_Exercise details_.
Find the lines below that contain the string "color". Copy each one.

(Front-end code edit data)

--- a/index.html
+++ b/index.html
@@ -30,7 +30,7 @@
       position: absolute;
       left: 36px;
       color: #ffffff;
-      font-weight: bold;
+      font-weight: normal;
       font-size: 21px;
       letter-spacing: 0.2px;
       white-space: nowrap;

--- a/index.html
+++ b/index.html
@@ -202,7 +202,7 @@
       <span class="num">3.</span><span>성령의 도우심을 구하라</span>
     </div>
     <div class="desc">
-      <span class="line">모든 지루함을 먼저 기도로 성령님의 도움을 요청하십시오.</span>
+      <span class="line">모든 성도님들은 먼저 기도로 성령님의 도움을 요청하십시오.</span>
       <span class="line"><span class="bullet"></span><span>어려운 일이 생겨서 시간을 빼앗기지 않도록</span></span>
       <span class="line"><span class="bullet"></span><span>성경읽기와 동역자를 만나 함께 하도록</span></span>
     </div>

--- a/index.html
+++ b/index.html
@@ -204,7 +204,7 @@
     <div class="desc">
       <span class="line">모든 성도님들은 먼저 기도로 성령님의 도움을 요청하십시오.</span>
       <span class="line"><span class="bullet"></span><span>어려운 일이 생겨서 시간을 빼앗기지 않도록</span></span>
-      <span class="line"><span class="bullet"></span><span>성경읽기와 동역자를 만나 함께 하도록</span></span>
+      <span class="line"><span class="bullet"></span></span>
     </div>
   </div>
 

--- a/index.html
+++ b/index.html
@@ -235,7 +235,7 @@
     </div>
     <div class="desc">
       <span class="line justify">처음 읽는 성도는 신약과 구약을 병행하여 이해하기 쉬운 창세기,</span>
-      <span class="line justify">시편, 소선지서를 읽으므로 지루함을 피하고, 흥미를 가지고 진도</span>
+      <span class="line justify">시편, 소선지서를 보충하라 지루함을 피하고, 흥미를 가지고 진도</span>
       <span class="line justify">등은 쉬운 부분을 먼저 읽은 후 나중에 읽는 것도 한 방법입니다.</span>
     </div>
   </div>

--

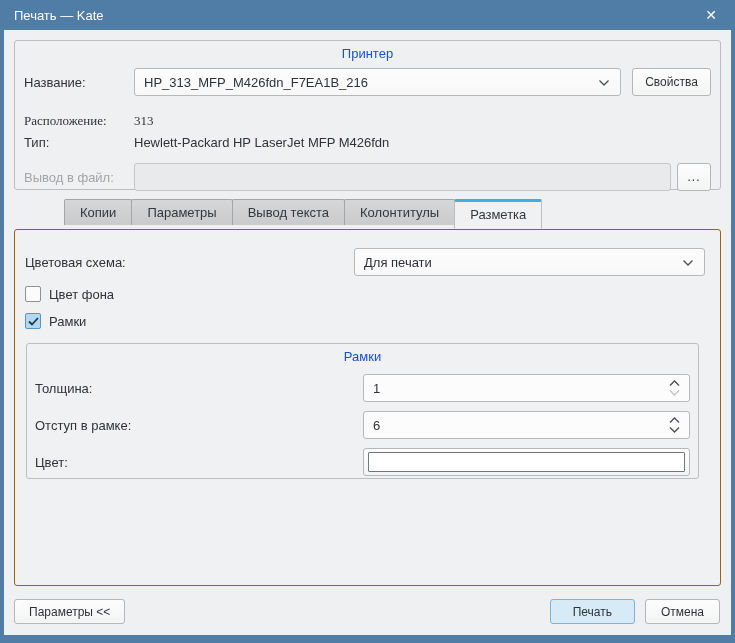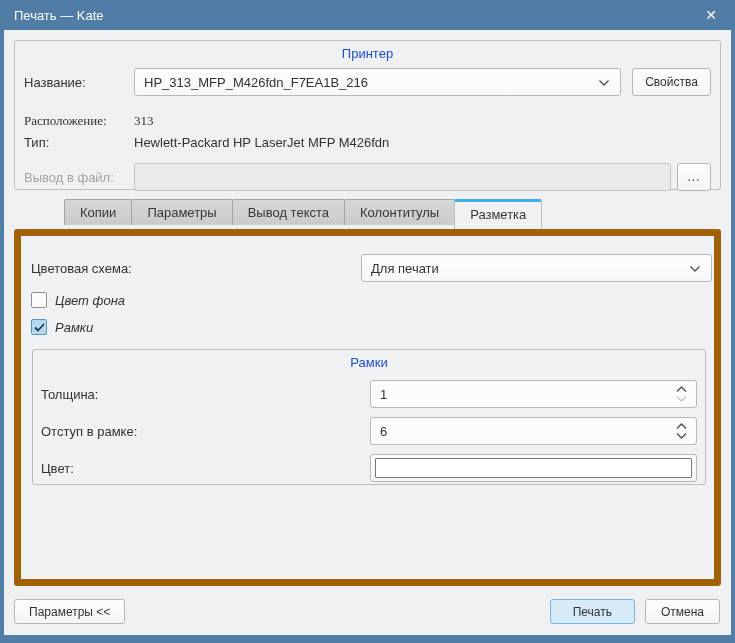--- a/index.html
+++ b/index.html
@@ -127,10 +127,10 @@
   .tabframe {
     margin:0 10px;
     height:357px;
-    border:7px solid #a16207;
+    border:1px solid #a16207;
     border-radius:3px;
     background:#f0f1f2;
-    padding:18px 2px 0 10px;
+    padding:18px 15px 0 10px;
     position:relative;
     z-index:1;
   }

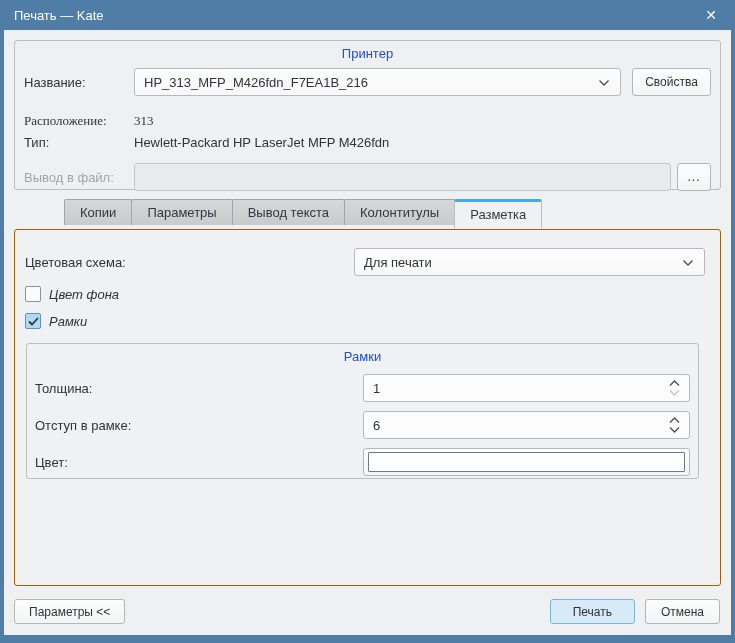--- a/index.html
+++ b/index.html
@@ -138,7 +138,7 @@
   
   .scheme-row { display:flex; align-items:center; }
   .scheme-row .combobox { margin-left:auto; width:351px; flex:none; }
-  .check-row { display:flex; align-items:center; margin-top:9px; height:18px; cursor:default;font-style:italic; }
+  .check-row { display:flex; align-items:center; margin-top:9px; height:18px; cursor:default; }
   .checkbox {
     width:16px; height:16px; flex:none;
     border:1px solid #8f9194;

...

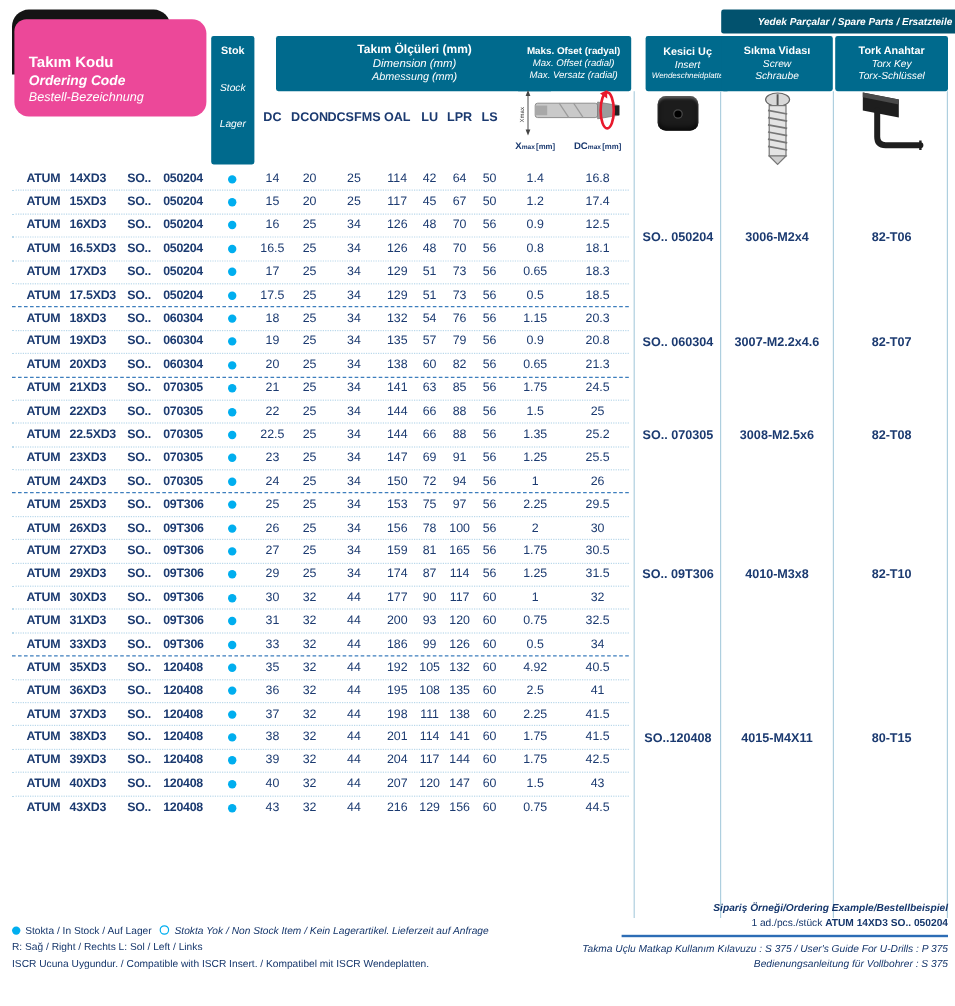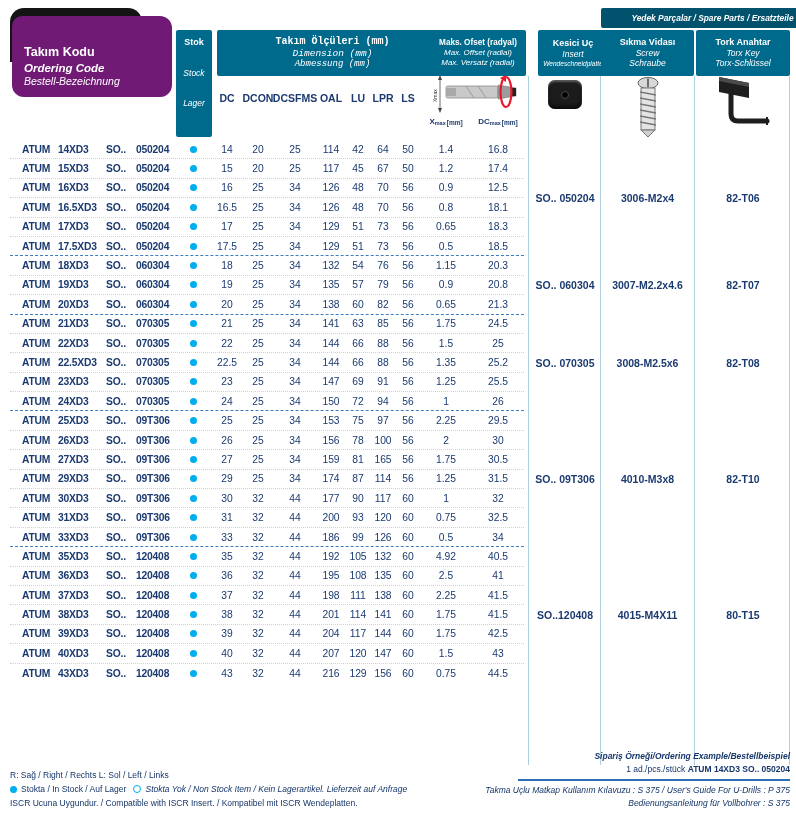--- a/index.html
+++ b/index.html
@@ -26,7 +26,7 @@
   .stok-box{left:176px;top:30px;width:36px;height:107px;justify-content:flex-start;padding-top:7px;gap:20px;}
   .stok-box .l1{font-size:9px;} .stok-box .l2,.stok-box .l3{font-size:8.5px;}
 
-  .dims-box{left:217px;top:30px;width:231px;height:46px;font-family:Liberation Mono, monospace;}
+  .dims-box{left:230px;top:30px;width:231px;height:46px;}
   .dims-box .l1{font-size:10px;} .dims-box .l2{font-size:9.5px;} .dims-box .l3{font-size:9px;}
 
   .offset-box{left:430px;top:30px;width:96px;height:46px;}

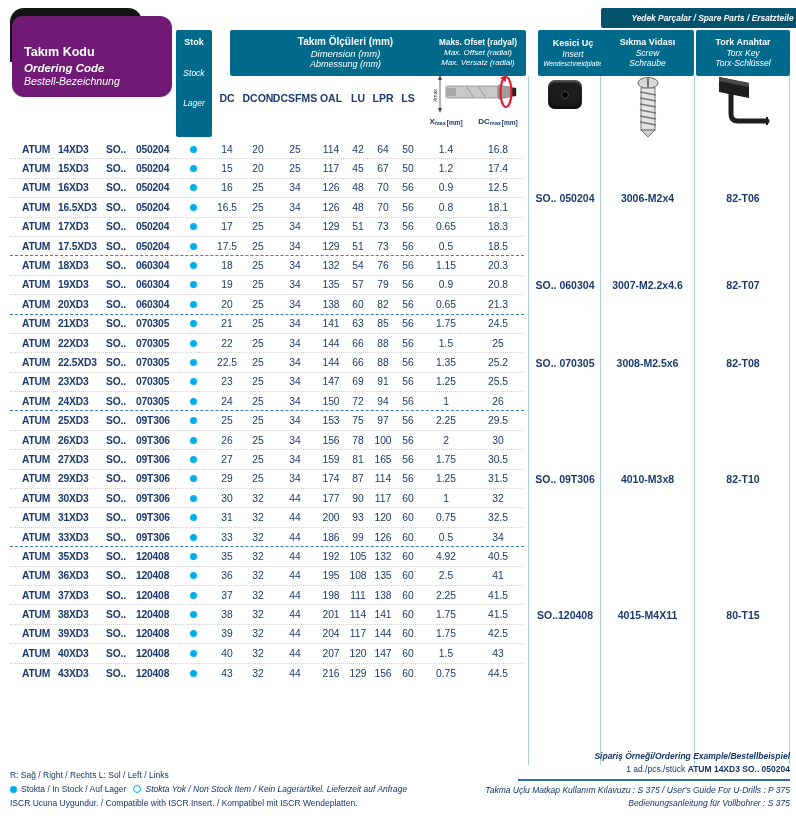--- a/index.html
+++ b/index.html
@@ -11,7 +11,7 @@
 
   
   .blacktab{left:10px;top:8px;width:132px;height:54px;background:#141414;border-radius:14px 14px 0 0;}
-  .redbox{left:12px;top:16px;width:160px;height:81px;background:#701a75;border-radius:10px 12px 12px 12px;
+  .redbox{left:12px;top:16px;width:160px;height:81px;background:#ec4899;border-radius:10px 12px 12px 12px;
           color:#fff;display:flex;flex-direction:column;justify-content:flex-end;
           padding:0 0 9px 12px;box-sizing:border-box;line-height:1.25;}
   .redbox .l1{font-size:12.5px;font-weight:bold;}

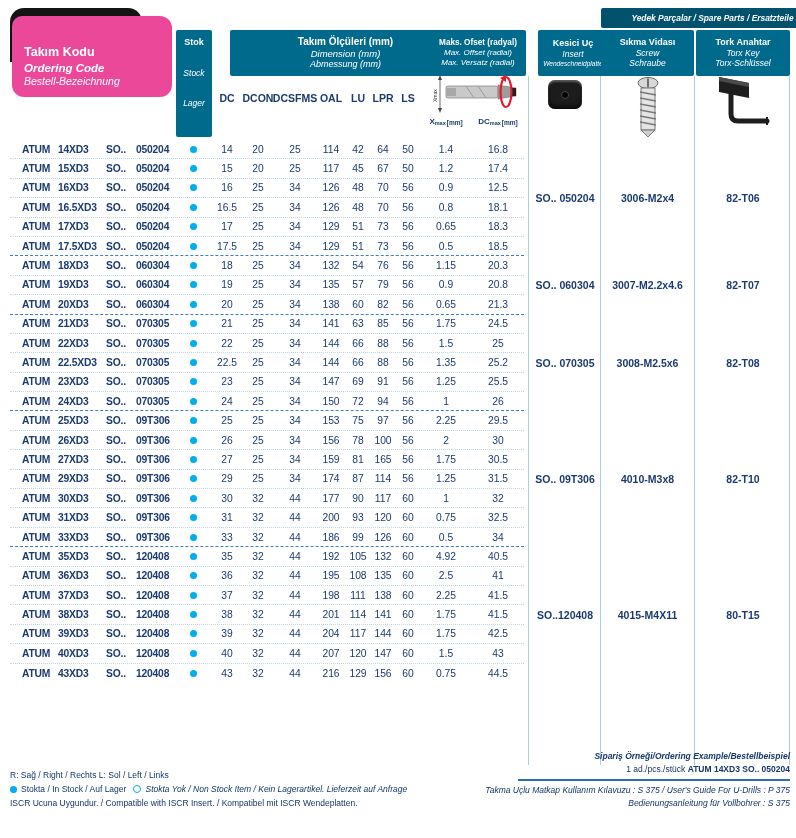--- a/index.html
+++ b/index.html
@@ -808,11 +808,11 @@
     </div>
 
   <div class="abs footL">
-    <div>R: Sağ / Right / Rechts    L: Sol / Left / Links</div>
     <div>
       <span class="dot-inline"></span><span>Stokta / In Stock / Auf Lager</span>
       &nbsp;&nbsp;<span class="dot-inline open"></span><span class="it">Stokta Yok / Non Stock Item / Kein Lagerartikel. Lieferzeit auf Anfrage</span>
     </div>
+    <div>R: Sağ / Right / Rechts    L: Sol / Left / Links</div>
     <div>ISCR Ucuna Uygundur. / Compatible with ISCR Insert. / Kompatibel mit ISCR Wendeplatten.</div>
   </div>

_Result for this exercise_.
       color: #ffffff;
           color:#fff;display:flex;flex-direction:column;justify-content:flex-end;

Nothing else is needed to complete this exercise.